Ripe Figs (Medi Pandlu) from My Garden

Fresh, Ripe Figs

We planted a small fig plant (Celeste) last March. It survived the unseasonably snowy winter last year and has grown into a healthy looking bush with plenty of branches. Thanks to the pleasant spring season we had this year.

The branches are filled with fruit now and I see at least 40 to 50 figs in various stages of development. They started to ripen since June last week. Everyday I would see 6 to 7 ripe figs for the past one week. I leave one or two ripe fruits for the birds, and pluck the remaining for us.

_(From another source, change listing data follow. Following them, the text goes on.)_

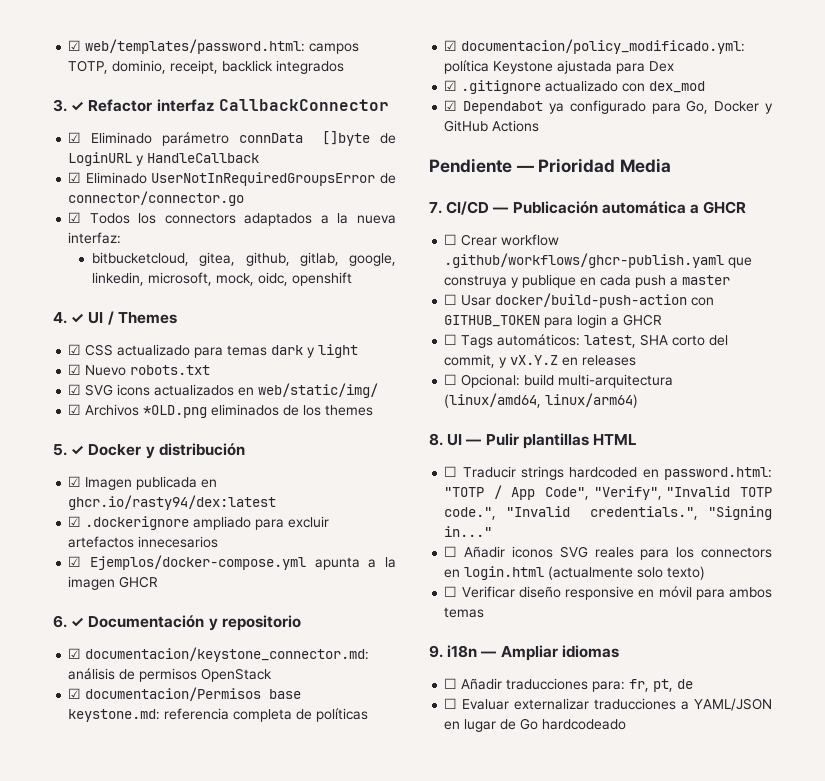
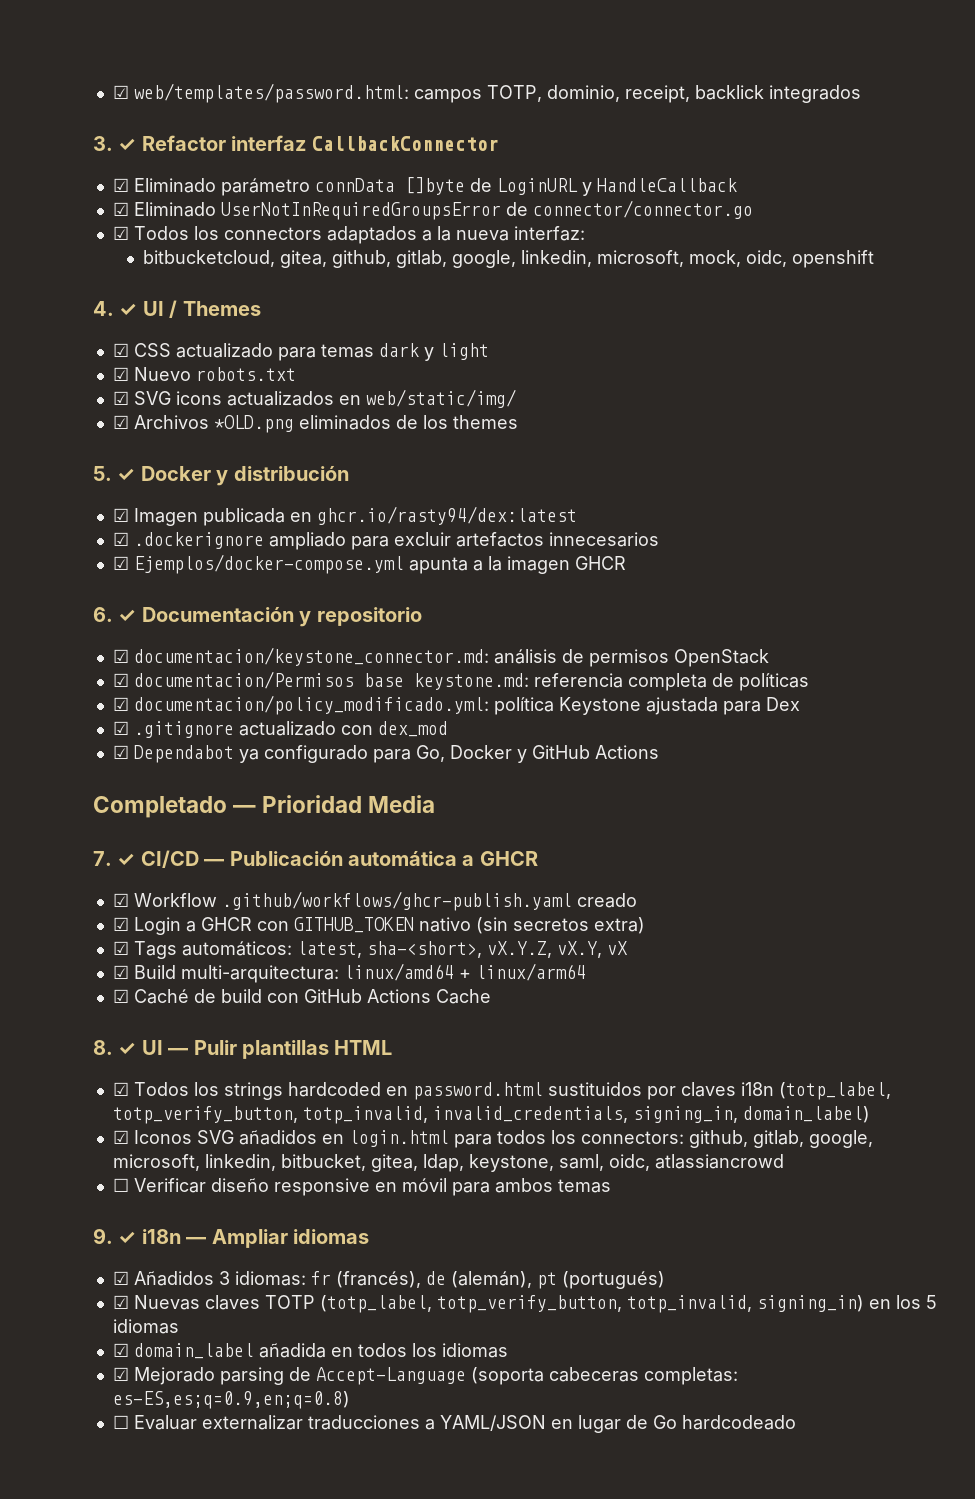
- Pendiente — Prioridad Media
+ Completado — Prioridad Media
- 7. CI/CD — Publicación automática a GHCR
+ 7. ✓ CI/CD — Publicación automática a GHCR
- ☐ Crear workflow .github/workflows/ghcr-publish.yaml que construya y publique en cada push a master
- ☐ Usar docker/build-push-action con GITHUB_TOKEN para login a GHCR
- ☐ Tags automáticos: latest, SHA corto del commit, y vX.Y.Z en releases
- ☐ Opcional: build multi-arquitectura (linux/amd64, linux/arm64)
+ ☑ Workflow .github/workflows/ghcr-publish.yaml creado
+ ☑ Login a GHCR con GITHUB_TOKEN nativo (sin secretos extra)
+ ☑ Tags automáticos: latest, sha-<short>, vX.Y.Z, vX.Y, vX
+ ☑ Build multi-arquitectura: linux/amd64 + linux/arm64
+ ☑ Caché de build con GitHub Actions Cache
- 8. UI — Pulir plantillas HTML
+ 8. ✓ UI — Pulir plantillas HTML
- ☐ Traducir strings hardcoded en password.html: "TOTP / App Code", "Verify", "Invalid TOTP code.", "Invalid credentials.", "Signing in..."
- ☐ Añadir iconos SVG reales para los connectors en login.html (actualmente solo texto)
+ ☑ Todos los strings hardcoded en password.html sustituidos por claves i18n (totp_label, totp_verify_button, totp_invalid, invalid_credentials, signing_in, domain_label)
+ ☑ Iconos SVG añadidos en login.html para todos los connectors: github, gitlab, google, microsoft, linkedin, bitbucket, gitea, ldap, keystone, saml, oidc, atlassiancrowd
- 9. i18n — Ampliar idiomas
+ 9. ✓ i18n — Ampliar idiomas
- ☐ Añadir traducciones para: fr, pt, de
+ ☑ Añadidos 3 idiomas: fr (francés), de (alemán), pt (portugués)
+ ☑ Nuevas claves TOTP (totp_label, totp_verify_button, totp_invalid, signing_in) en los 5 idiomas
+ ☑ domain_label añadida en todos los idiomas
+ ☑ Mejorado parsing de Accept-Language (soporta cabeceras completas: es-ES,es;q=0.9,en;q=0.8)

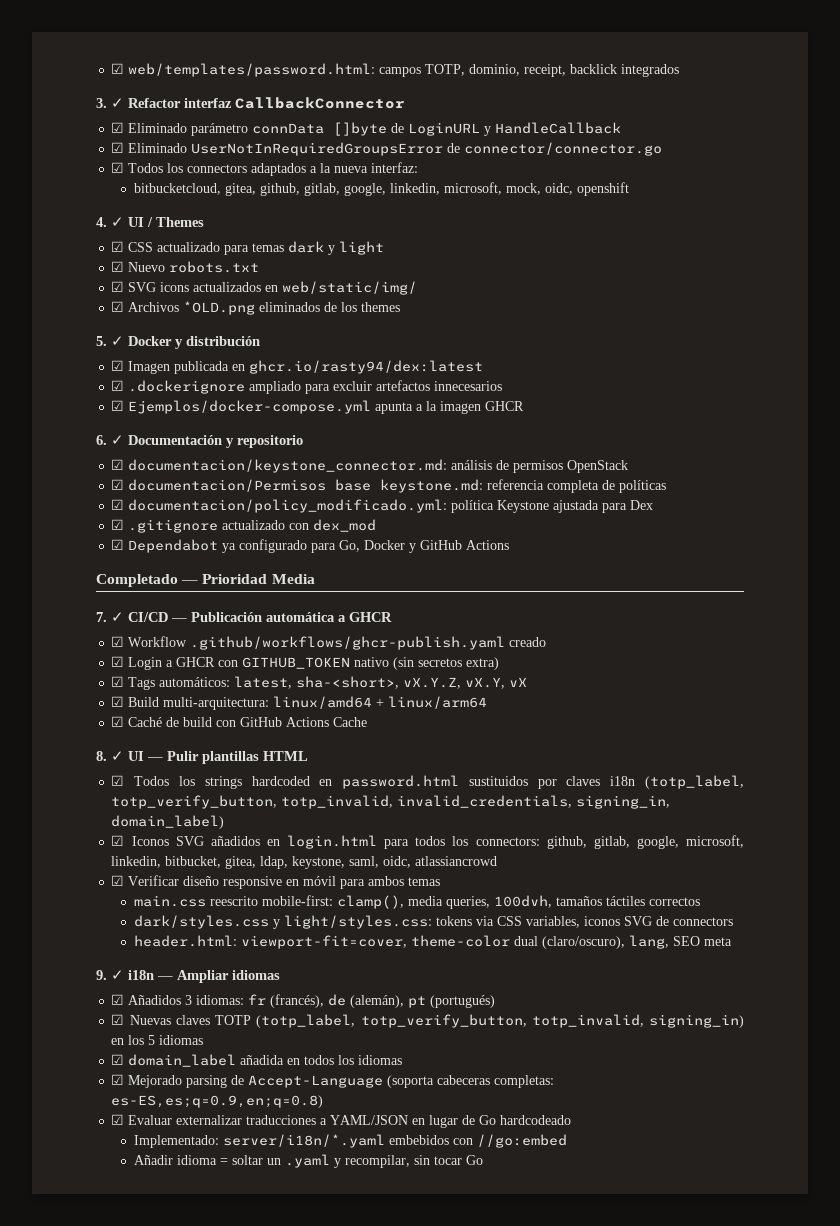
- ☐ Verificar diseño responsive en móvil para ambos temas
+ ☑ Verificar diseño responsive en móvil para ambos temas
+ main.css reescrito mobile-first: clamp(), media queries, 100dvh, tamaños táctiles correctos
+ dark/styles.css y light/styles.css: tokens via CSS variables, iconos SVG de connectors
+ header.html: viewport-fit=cover, theme-color dual (claro/oscuro), lang, SEO meta
- ☐ Evaluar externalizar traducciones a YAML/JSON en lugar de Go hardcodeado
+ ☑ Evaluar externalizar traducciones a YAML/JSON en lugar de Go hardcodeado
+ Implementado: server/i18n/*.yaml embebidos con //go:embed
+ Añadir idioma = soltar un .yaml y recompilar, sin tocar Go

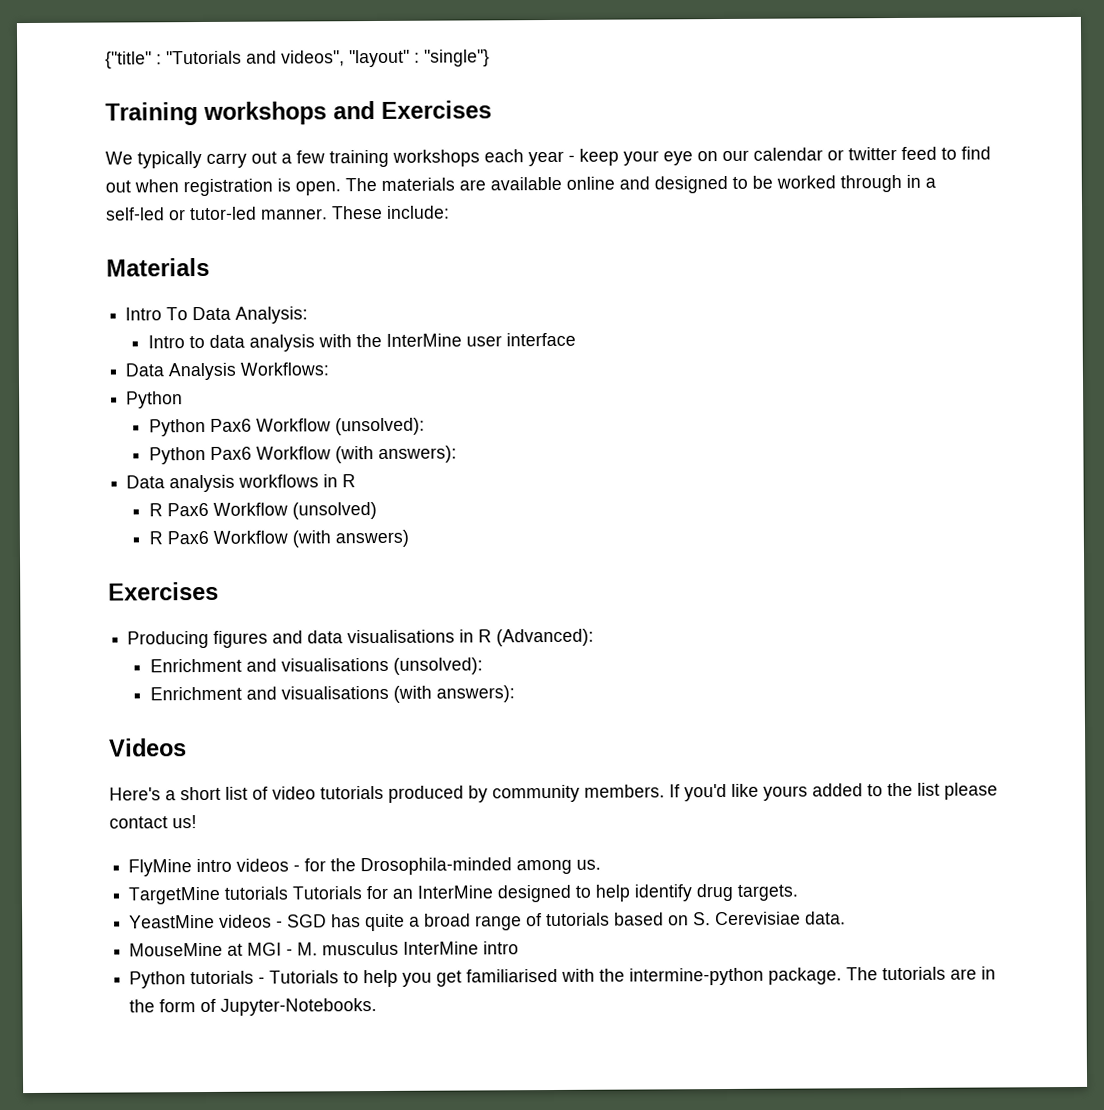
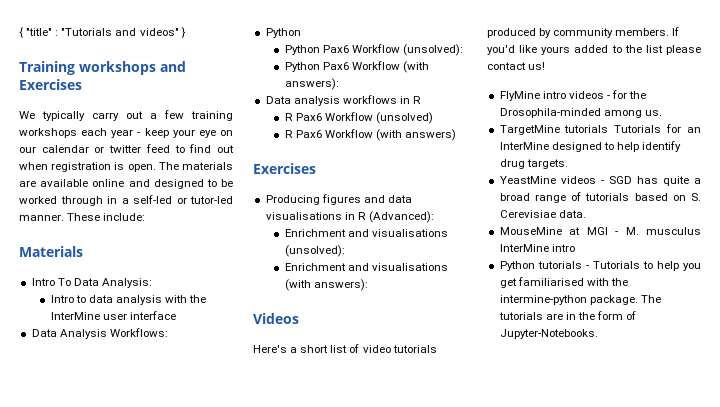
- {"title" : "Tutorials and videos", "layout" : "single"}
+ { "title" : "Tutorials and videos" }

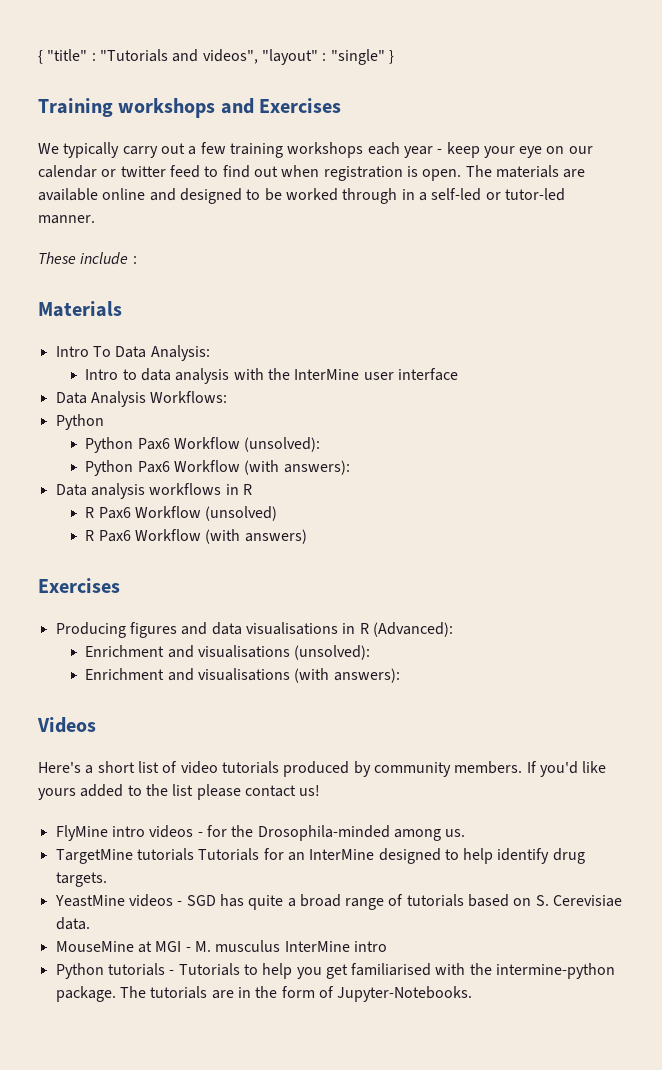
- { "title" : "Tutorials and videos" }
+ { "title" : "Tutorials and videos", "layout" : "single" }
- The materials are available online and designed to be worked through in a self-led or tutor-led manner. These include:
+ The materials are available online and designed to be worked through in a self-led or tutor-led manner.
+ These include :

We are eating them raw right away, because these luscious ripe figs are tasty, delicate and juicy. They have soft skin that splits with ripeness emitting a fruity aroma and sweet honey like nectar. I had the pleasure of eating fresh figs at my grandparents home in Nandikotkur when I was little. But never thought it would be possible here. This happy occasion reminds me of our Yogi Vemana Padyalu recitals of childhood.


మేడి పండు చూడ మేలిమైయుండు
పొట్ట విప్పి చూడ పురుగులుండు
పిరికివాని మదిని బింకమీలాగురా
విశ్వదాభిరామ వినుర వేమ.


Vemana Padyalu by Precious Babygirl Naina.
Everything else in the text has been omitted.